Observability
SRE Portal exposes custom Prometheus metrics on the controller-runtime /metrics endpoint alongside the built-in Go runtime and controller-runtime metrics. A pre-built Grafana dashboard is included in the repository.
Metrics Endpoint
The metrics endpoint is configured via the --metrics-bind-address flag:
# Disabled by default
--metrics-bind-address=0
# HTTP
--metrics-bind-address=:8080
# HTTPS (auto-generated or cert-manager certificates)
--metrics-bind-address=:8443 --metrics-secure=trueWhen --metrics-secure=true, the endpoint is protected with Kubernetes authn/authz via controller-runtime FilterProvider.
Custom Metrics
All custom metrics use the sreportal_ prefix and are defined in internal/metrics/metrics.go.
Controller Metrics
Reconciliation performance and error tracking across all controllers (dns, portal, alertmanager, release).
| Metric | Type | Labels | Description |
|---|---|---|---|
sreportal_controller_reconcile_total | Counter | controller, result | Reconciliation count by result (success, error) |
sreportal_controller_reconcile_duration_seconds | Histogram | controller | Reconciliation latency distribution |
DNS Metrics
Track the volume of DNS data managed by the operator.
| Metric | Type | Labels | Description |
|---|---|---|---|
sreportal_dns_fqdns_total | Gauge | portal, source | Number of FQDNs per portal and source (manual, external-dns, remote) |
sreportal_dns_groups_total | Gauge | portal | Number of DNS groups per portal |
Source Metrics
Monitor the external-dns source collection pipeline.
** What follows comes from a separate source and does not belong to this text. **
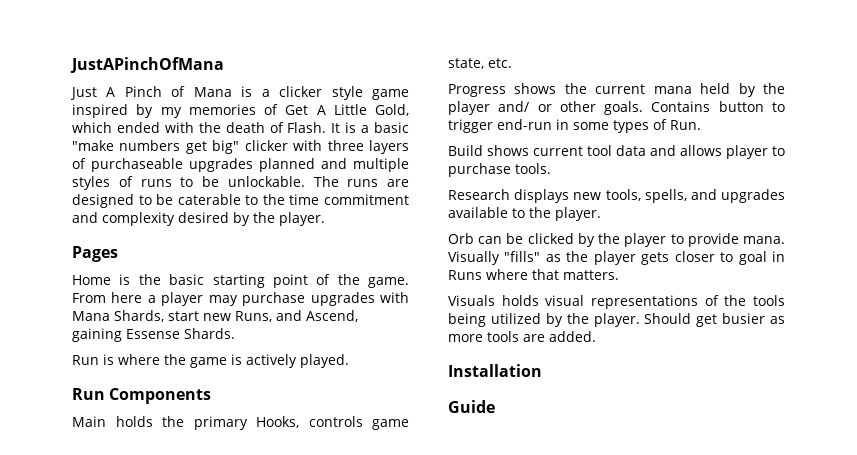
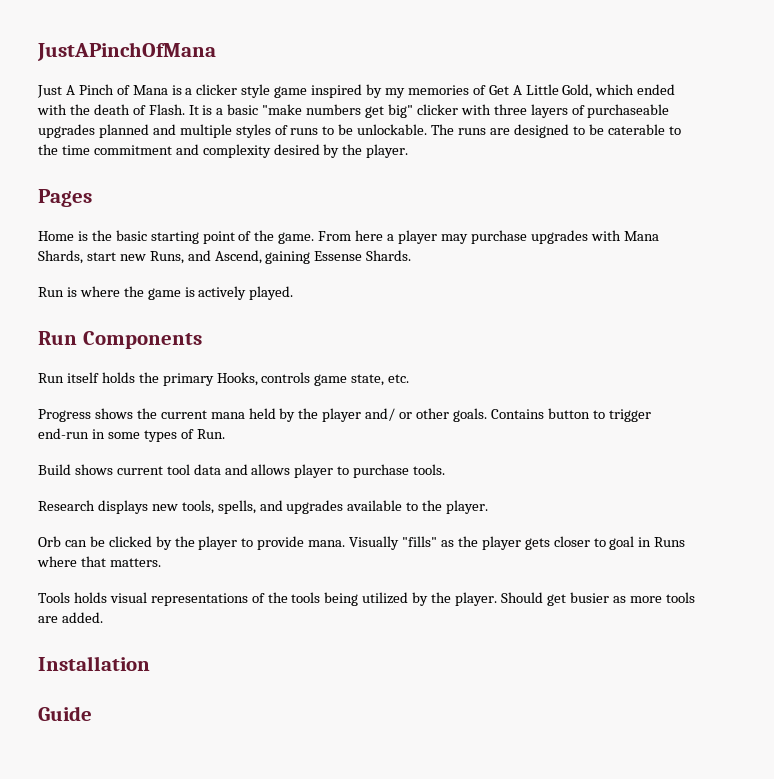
[72,416,106,427] Main -> [38,372,99,383] Run itself
[448,295,495,306] Visuals -> [38,592,70,603] Tools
| Metric | Type | Labels | Description |
|---|---|---|---|
sreportal_source_endpoints_collected | Gauge | source_type | Endpoints collected per source type (service, ingress, dnsendpoint, etc.) |
sreportal_source_errors_total | Counter | source_type | Cumulative source collection errors |
Alertmanager Metrics
Monitor alert fetching from Alertmanager instances.
| Metric | Type | Labels | Description |
|---|---|---|---|
sreportal_alertmanager_alerts_active | Gauge | portal, alertmanager | Number of active alerts per Alertmanager resource |
sreportal_alertmanager_fetch_errors_total | Counter | alertmanager | Cumulative alert fetch errors |
Portal Metrics
Track portal inventory and remote synchronization health.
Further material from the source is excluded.